╭─ RECORDS TO PROCESS

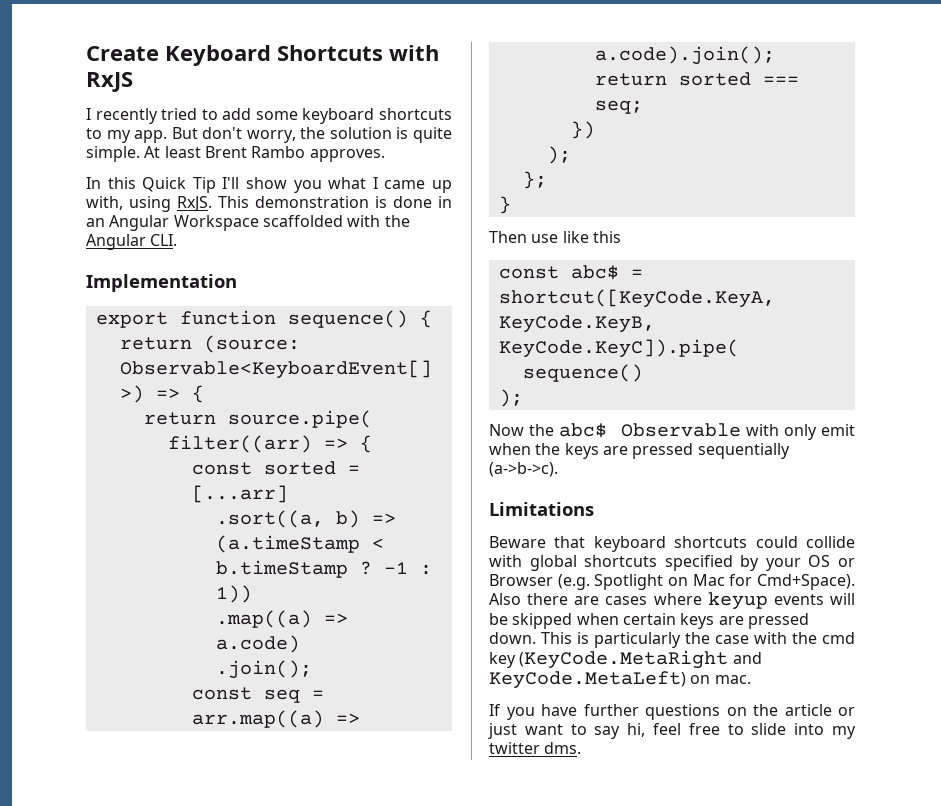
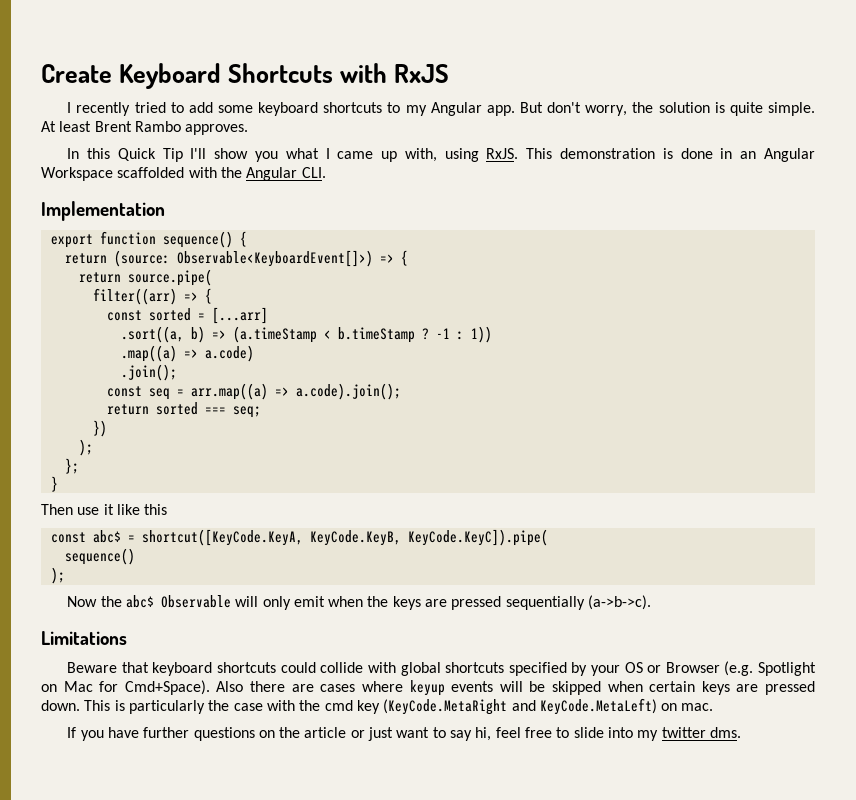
- I recently tried to add some keyboard shortcuts to my app.
+ I recently tried to add some keyboard shortcuts to my Angular app.
- Then use like this
+ Then use it like this
- Now the abc$ Observable with only emit when the keys are pressed sequentially (a->b->c).
+ Now the abc$ Observable will only emit when the keys are pressed sequentially (a->b->c).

╰─

Without any pictures, output the entries above exactly as they appear.

▶ RESPONSE:
- I recently tried to add some keyboard shortcuts to my app.
+ I recently tried to add some keyboard shortcuts to my Angular app.
- Then use like this
+ Then use it like this
- Now the abc$ Observable with only emit when the keys are pressed sequentially (a->b->c).
+ Now the abc$ Observable will only emit when the keys are pressed sequentially (a->b->c).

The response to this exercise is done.